В это же самое время Броньолус встретился с одним образованным иностранцем, каковой стал ему доказывать, что при оценке того или иного религиозного положения, равно как поэтических и моральных указаний, следует, прежде всего, руководствоваться собственным разумом и ни в коем случае не полагаться на чужой авторитет и вековой опыт, ибо зачастую высокие авторитеты и старинные традиции оказываются рассадниками всяческих предрассудков и суеверий и ведут не к истине и правде, а к вреднейшим заблуждениям и опаснейшим ошибкам. Единственным мерилом истины, убеждал Броньолуса случайно очутившийся в Аркхерне иностранец, является наш собственный разум, а потому не следует воспринимать ничего, что ему противоречит и с чем он не может смириться. Этим иностранцем был один из последователей Марцина Фруде, сиречь Люциуса, о котором подробно поведал вам старик-нюклиет…

– Я думал, эта вера забыта.

– У нас, хире Бофранк. У нас, но не везде. Говорят, что Ледяной Палец не мертв и вера жива… Может, в этом ключ к некоторым тайнам и загадкам – подумайте об этом в час досуга. Но я отвлекся от рассказа: как бы то ни было, я не знаю даже имени того человека. Так вот, Броньолус, показав, что ни прадед, ни дед, ни отец его не привлекались к суду никаким трибуналом миссерихордии и никем не были заподозрены ни в какой ереси, засвидетельствовал чистоту своей крови и получил должность комиссара трибунала миссерихордии в Даглусе. И что интересно – хроники этого трибунала свидетельствуют о значительном падении числа жертв в годы службы Броньолуса. Еще более странно, что тогдашний верховный миссерихорд грейсфрате Паулус в поисках нового ответственного и принципиального человека обратился к Броньолусу и назначил его главным миссерихорд-секретарем.

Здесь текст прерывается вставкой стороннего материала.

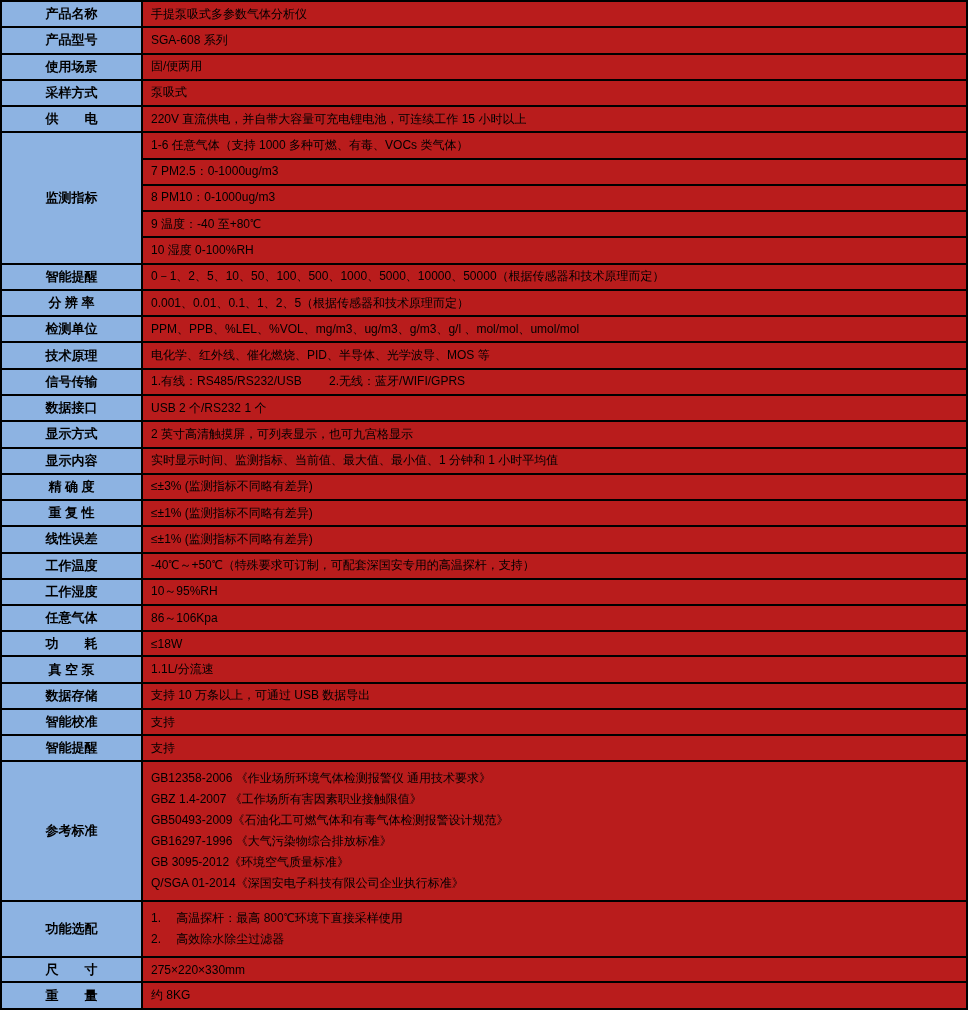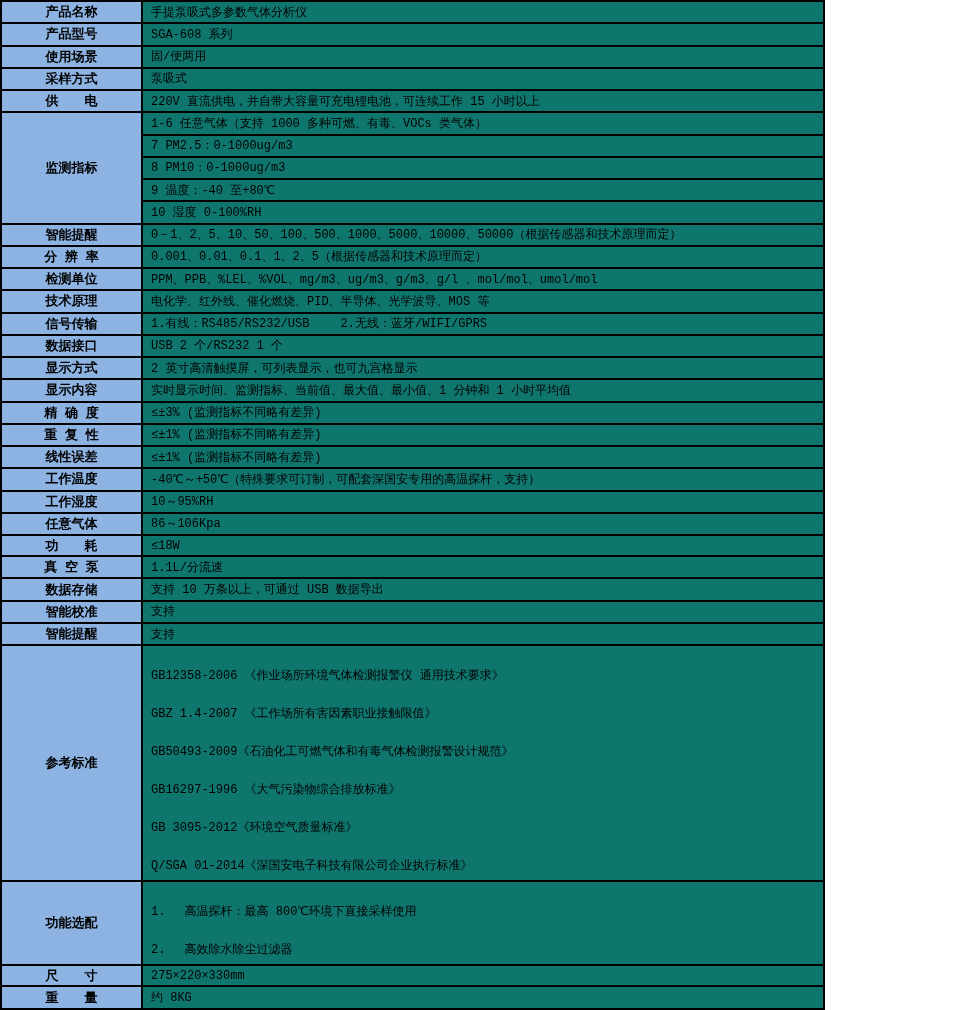--- a/index.html
+++ b/index.html
@@ -8,55 +8,54 @@
     background: #ffffff;
   }
   .sheet {
     width: 968px;
     height: 1010px;
     overflow: hidden;
   }
   table.spec {
     border-collapse: collapse;
     table-layout: fixed;
-    width: 825px;
+    width: 968px;
     height: 1010px;
-    font-family: Liberation Mono, monospace;
+    font-family: Liberation Sans, sans-serif;
     color: #000000;
   }
   col.c-label { width: 141px; }
   col.c-value { width: auto; }
   th, td {
     border: 2px solid #000000;
     vertical-align: middle;
   }
   th.spec-label {
     background: #8db3e2;
     font-size: 13px;
     font-weight: bold;
     text-align: center;
     padding: 0 2px;
     white-space: pre;
   }
   td.spec-value {
-    background: #0f766e;
+    background: #b91c1c;
     font-size: 12px;
     text-align: left;
     padding: 1px 6px 1px 8px;
     white-space: pre;
     overflow: hidden;
   }
   td.spec-value.lines {
     line-height: 21px;
     padding-top: 3px;
     padding-bottom: 3px;
   }
   td.spec-value .line {
     white-space: pre;
-    margin-top: 17px;
   }
 </style>
 </head>
 <body>
 
 <div class="sheet">
   <table class="spec">
     <colgroup>
       <col class="c-label">
       <col class="c-value">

Паулус скоро умер от водянки, а Броньолус был возвращен в Аркхерну на пост каноника. В ту пору он посвящал много времени научным работам, преимущественно в области церковной истории, и здесь я второй раз встретился с ним. Он, разумеется, не помнил одного из многих соучеников по Калькве. Точно так, как и к вам, я явился к нему в ночи и попросил приюта. Броньолус не отказал мне, и мы много беседовали. Он произвел на меня впечатление человека, глубоко запутавшегося в верах и истинах и не знающего, чему посвятить жизнь. Говорят, он даже требовал реорганизации миссерихордии – нынче подобное и представить невозможно! – и приступил к выработке плана такой реорганизации путем введения в ее судопроизводство принципов, применявшихся в гражданских и уголовных процессах.

Написанный рукою Броньолуса план реорганизации миссерихордии был передан коронному министру Демдайку. Но общая неустойчивость правительственной политики тормозила всякие начинания, и план Броньолуса задержался в своем странствовании из одного министерства в другое.

И вот тут, когда умершего короля сменил его старший сын и в очередной раз случился поворот во всей истории, Броньолус дрогнул. Совершенно неожиданно он признал свой план реорганизации вредным и публично сжег его рукопись во время лекции в столице. Это был совсем уже другой Броньолус, и я – я присутствовал на лекции – в третий, и последний раз тогда видел его. Что дальше, вы, полагаю, знаете.